There are a lot of thoughts about the differences between how men and women are portrayed in film, thereby creating a lot of discussion about how we interpret these representations. It’s one of the discussions relating to feminism I adore because many people are very switched on with regards to the topic and very ready to speak about it. However, there are some thoughts I’ve heard frequently that make me cringe quite a lot. It is the label “not a feminist” that sparks a plethora of thoughts, some written in this post.
Someone told me that both they and their friend did not see Mia from La La Land as a “feminist” character. And here lies my problem with the use of the word feminist (who knew I’d ever have an issue with the word?!). Society is deciding there is a fixed definition of the female representation of a “feminist”, and therefore who is “good” for feminism. *Sighs.* Accidentally, well-informed people are oppressing women and, by extension, the representations of women in film.
Society has decided that a brilliant male character in film can be funny or humourless; sensitive or insensitive; kickbutt or timid; confident or shy. We will, as an audience, accept them. However, a representative (and therefore “feminist”) female in film should only be the attributes society deems as positive and important. To be a good representation of a “feminist,” a woman must be strong, intelligent and inspiring. Below is how I believe film defines these characteristics, for the sake of this post, specifically considering A Good Feminist Depiction.

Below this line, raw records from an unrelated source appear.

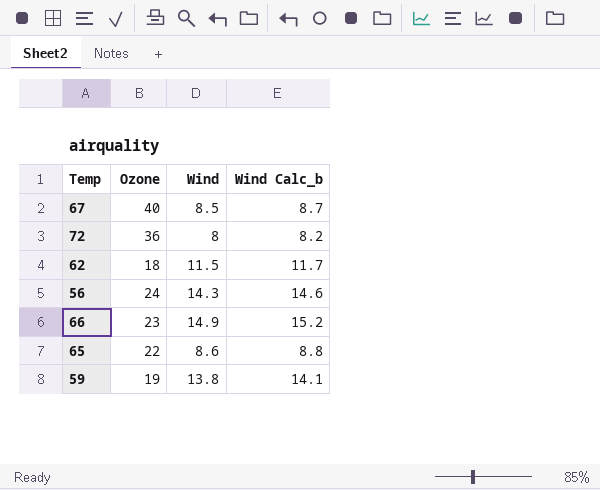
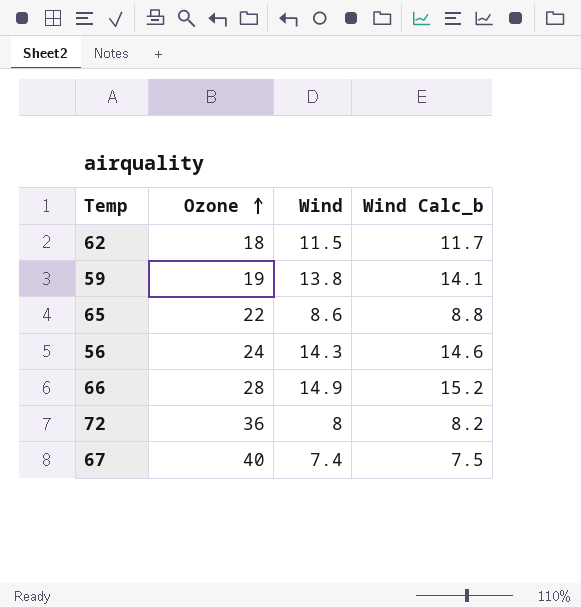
row order: none -> Ozone ascending
66 | Ozone: 23 -> 28
67 | Wind: 8.5 -> 7.4
67 | Wind Calc_b: 8.7 -> 7.5

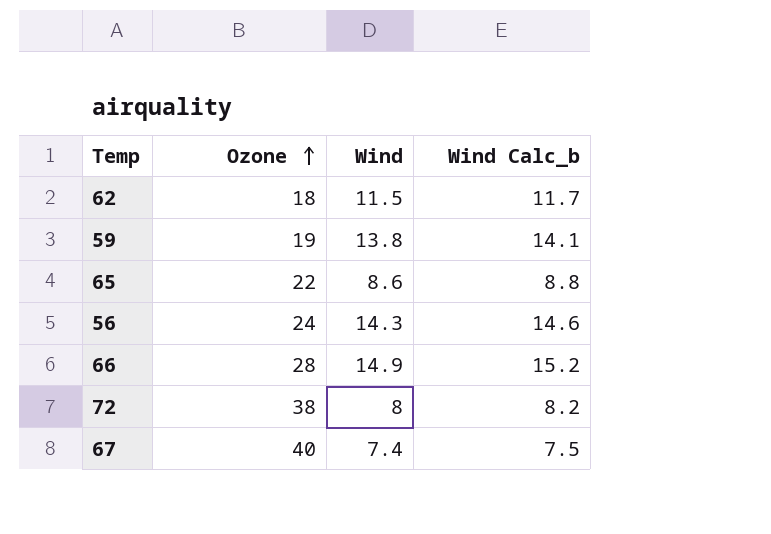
72 | Ozone: 36 -> 38

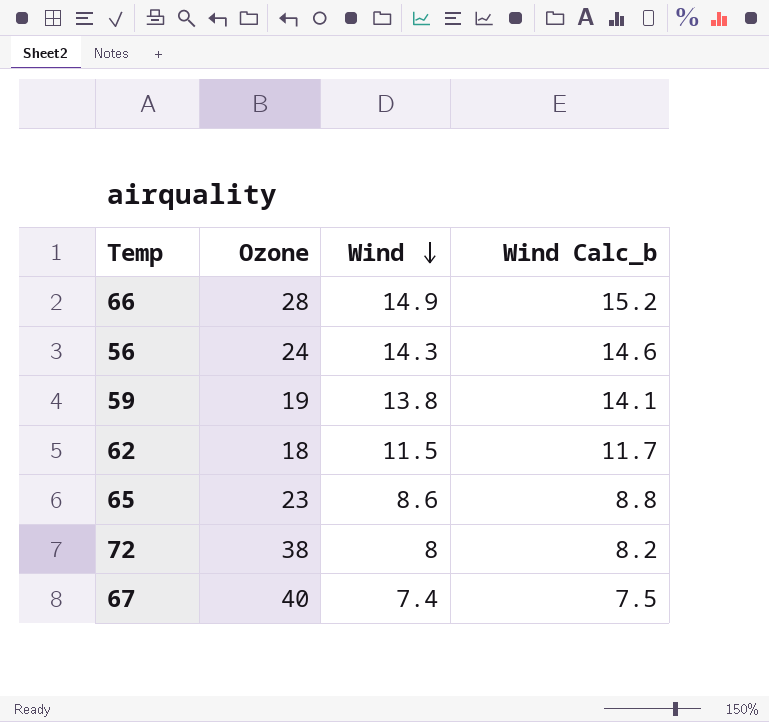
row order: Ozone ascending -> Wind descending
65 | Ozone: 22 -> 23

Strong = Physically and emotionally resilient.
Intelligent = An outrageously capable intellect that transcends the usual definition and allows for characters to logically beat any sum or situation.
Inspiring = A winner; a character who only overcomes obstacles; someone who is never defeated.
With these ridiculously restrictive definitions fuelling our opinions, we only consider female characters to be groundbreaking in the field of film if they abide by these. Film, here, acts as another social force telling women how they must act, what they must say and who they must be. Meanwhile, brilliant female characters are being left behind. In film, who’s ahead? Men. And we can’t expect this to change without re-writing these expectations.
I watched a video where it was explained that female characters just need to be like all of our favourite male characters. That’s all we are asking for. And this is potentially the most eye-opening thing I’ve heard someone say. Our female characters in film need to be intelligent and arrogant (not necessarily modest) like Tony Stark and Sherlock Holmes. They need to be heroic and damaged like James Bond. They need to be funny and foolish like Inspector Jacques Clouseau. They don’t need to be all of the above; they don’t need to be outstanding characters that are so “perfect” we can’t relate to them. They need to be a few “good” things and a few “bad” things, just like the rest of us. Mia is ambitious and scared- she’s REALISTIC. She’s complex and a contradiction. She’s human. She’s brilliant. She’s a credit to the film industry.
My friend told me Mia cannot be a feminist character because she doesn’t progress like Seb does. And here we see society, once again pitching a female against a male and deciding a gender must win. Even then – regardless of gender – Mia and Seb are fighting different battles, leading different storylines and – shock -, being different people. Here is how I think “strong”, “intelligent” and “inspirational” should be defined.
Strong = Breakable.
Intelligent = Gets it wrong sometimes… or, frequently.
Inspirational = Normal.
Although men are better represented than woman, of course men are not even nearly wholly represented in film. In both perceiving and representing women better, one of our many starting points is to also better represent men. Historically, a perfect man can be flawed, but to be a credible woman, females must be perfect. Polished; pristine; likeable; absolutely unattainable. In representing ALL men with a variety of diverse male characters, the public will see that women in film should not be the kind of perfect society expects. Through representing the diverse characters and storylines the world looks upon, as an audience, we will finally see all characters as “feminist.”